Corn, testing for ripeness

Corn, testing for ripeness

   About three weeks later, I start peering into the corn bed to look at the silks spewing out the ends of each ear. Silks are more or less dry on a ripe ear. At that point, I can usually tell ripeness by just wrapping my hand around the ear to feel its fullness, although less than perfect pollination can drain the bulk of a ripe ear so it feels underripe. (It’s hard to imagine less than perfect pollination when you consider that each tassel sheds literally millions of pollen grains; then again, each grain remains viable for only a few minutes; then again, again, it can travel hundreds of feet in that few minutes; then again, again, again, each kernel only develops if a pollen grain lands on a germinates on the single silk to which it is attached.)

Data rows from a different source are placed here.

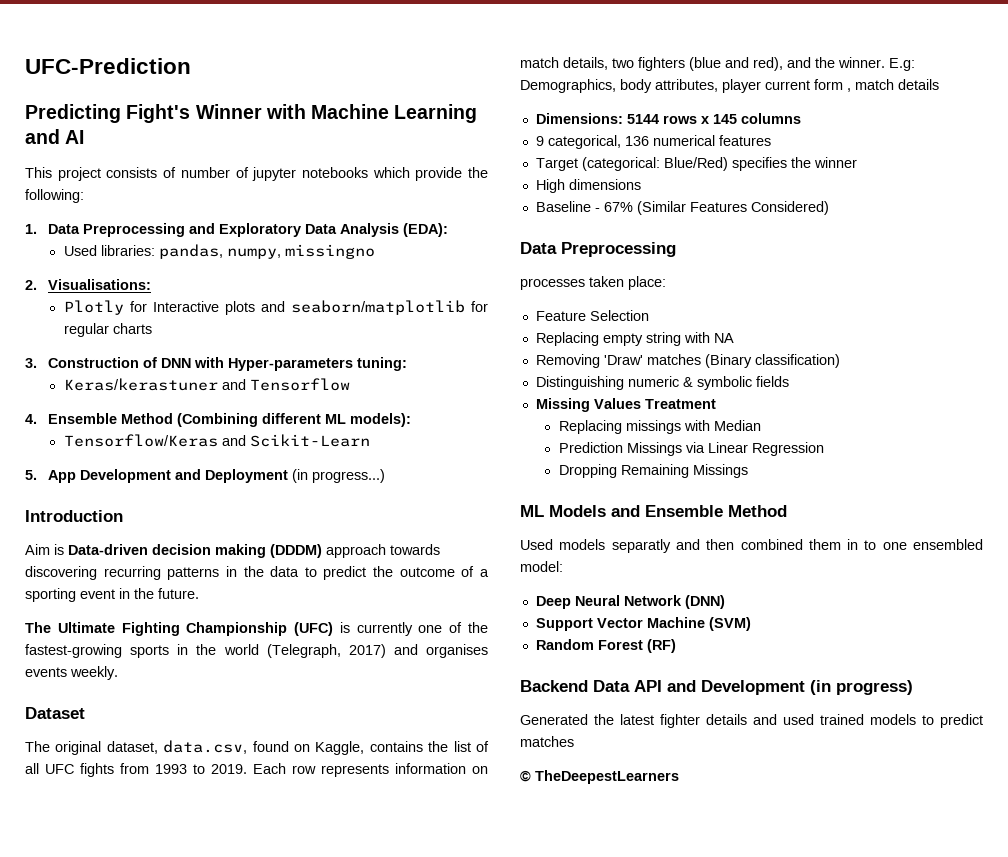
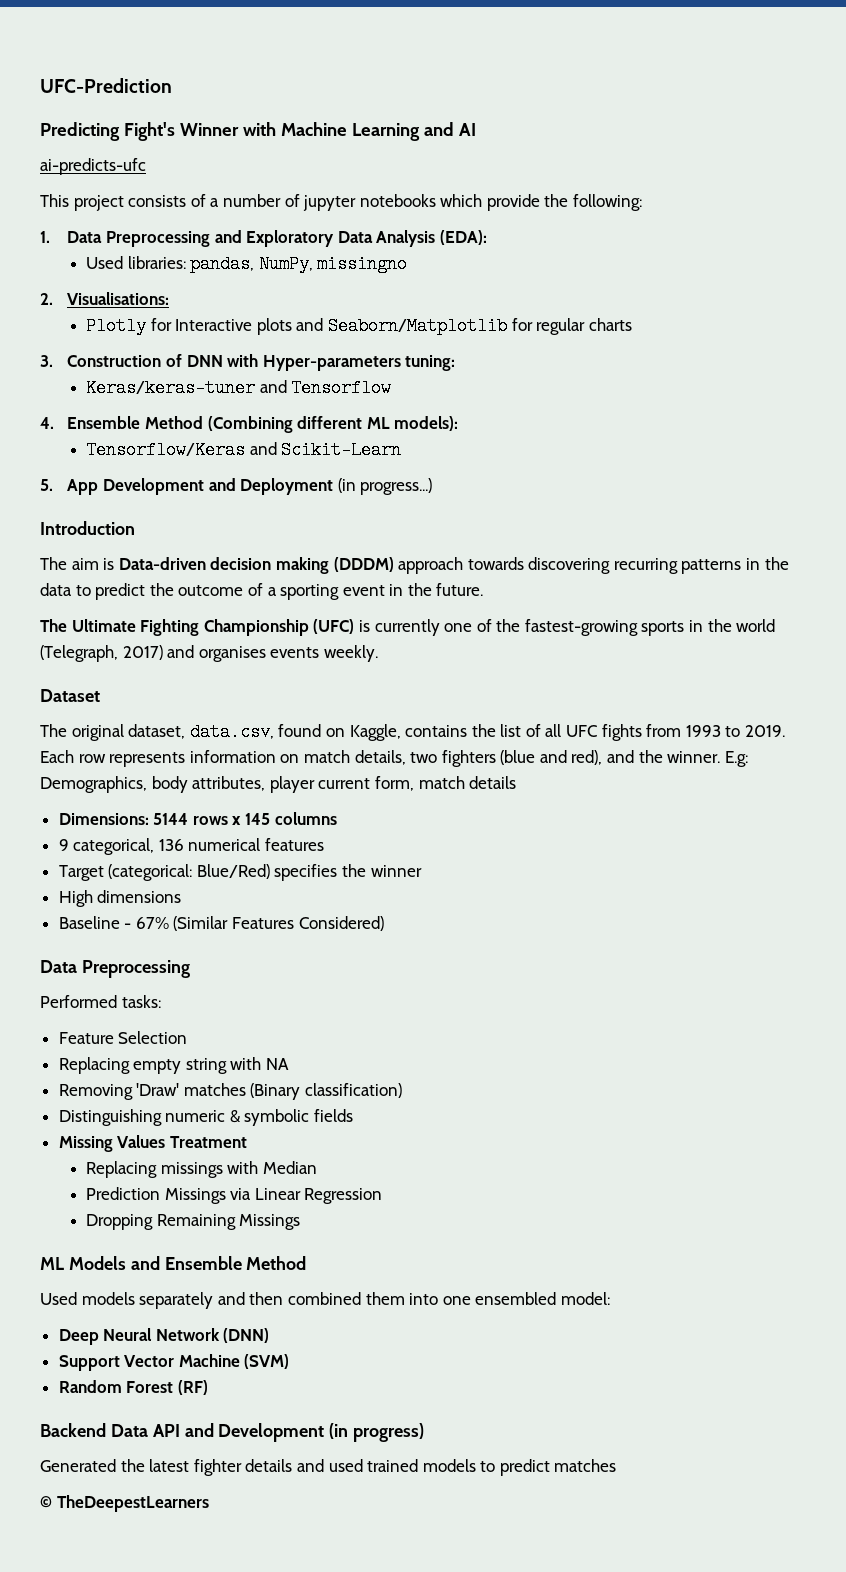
(85, 137) none -> [40,158,146,175] // ai-predicts-ufc
(177, 172) none -> [210,198,220,207] a
[226,248,281,259] numpy, -> [258,255,313,273] NumPy,
[290,300,465,315] seaborn/matplotlib -> [327,317,507,335] Seaborn/Matplotlib
[63,378,218,391] Keras/kerastuner -> [86,379,256,397] Keras/keras-tuner
[25,544,50,555] Aim -> [40,557,99,570] The aim
[814,79,851,92] form , -> [374,776,414,791] form,
[520,276,666,290] processes taken place: -> [40,995,161,1008] Performed tasks:
[611,539,671,553] separatly -> [139,1292,214,1309] separately
[847,539,877,550] in to -> [409,1293,439,1305] into

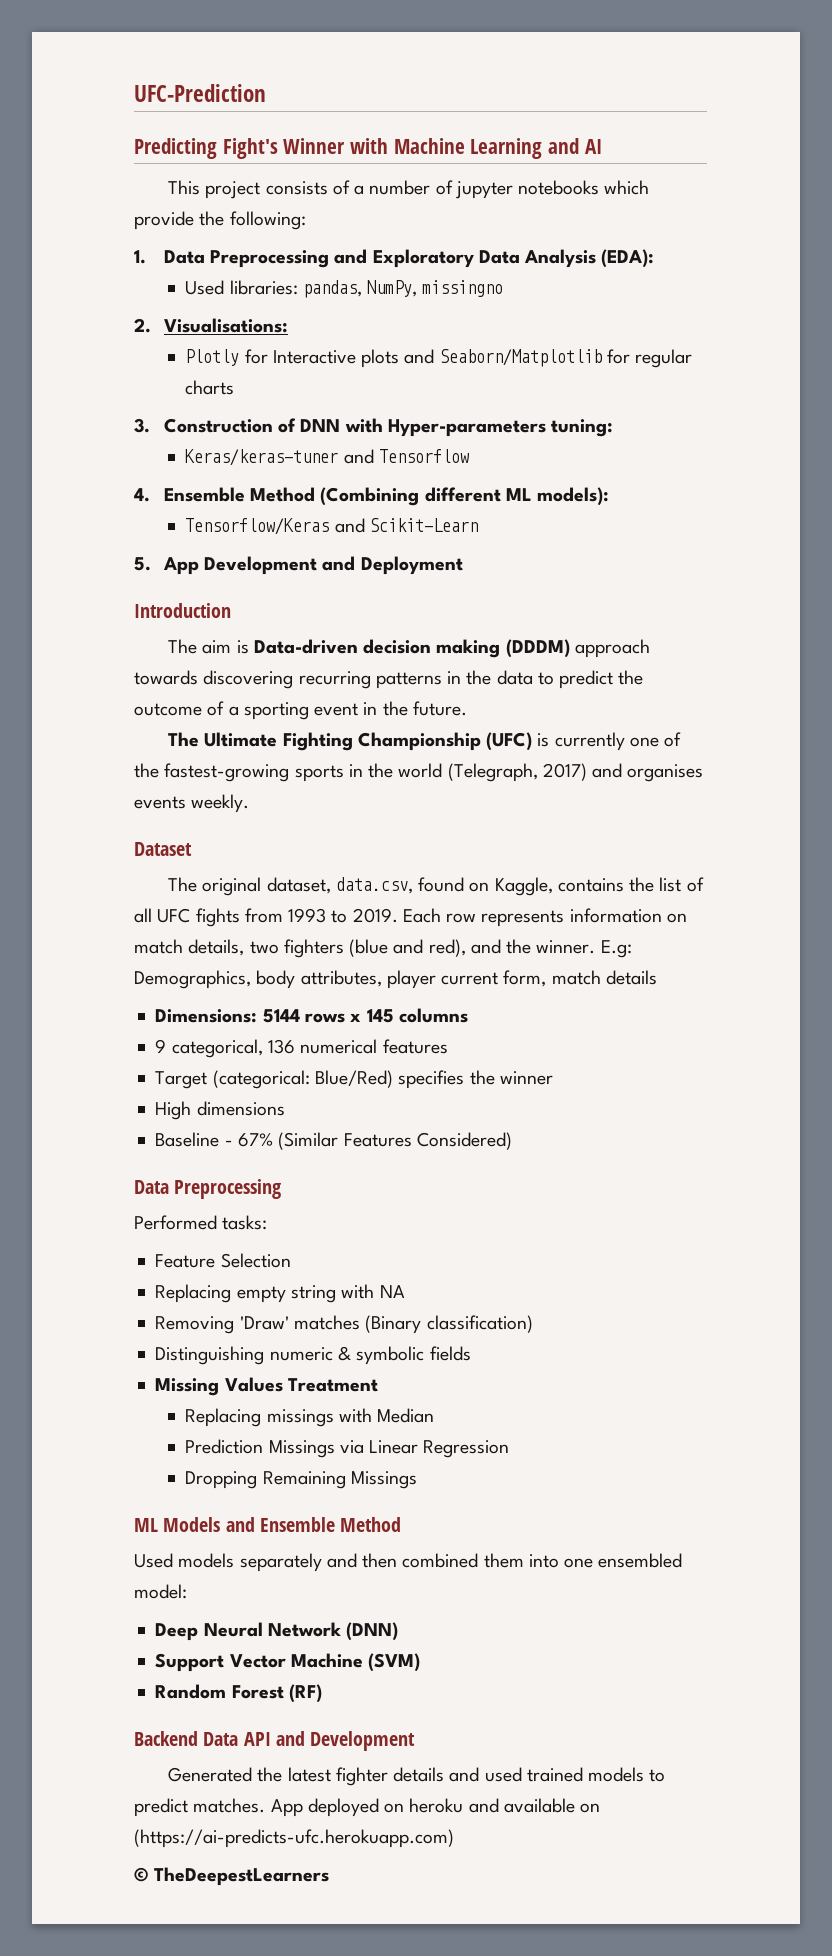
[40,158,146,175] // ai-predicts-ufc -> (602, 146) none
[337,478,433,495] (in progress...) -> (463, 565) none
[329,1423,425,1442] (in progress) -> (416, 1741) none
[554,1459,617,1472] matches -> [193,1798,601,1817] [134,1829,454,1848] matches. App deployed on heroku and available on (https://ai-predicts-ufc.herokuapp.com)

    Any doubt about ripeness, and it can be confirmed before committing to harvest by peeling back the husk just enough to see some kernels. Their color and plumpness might be a giveaway. If not, a thumbnail pressed into a kernel should yield a milky fluid.
    Sweet corn, in contrast to watermelon, is easy to produce in quantity, even in a relatively small garden. So tasting an ear is no great sacrifice; there’s plenty more.
    Hybrid varieties of corn tend to ripen uniformly, so once one ear in a bed is ripe, the whole bed is likely also ready for harvest. A bed of a non-hybrid variety requires more frequent assessment and harvesting, which is better for home use where you might want a few ears each day or so, rather than a once-over harvest. With successive planting and selective harvesting, we’ve been enjoying sweet corn almost daily since the end of July.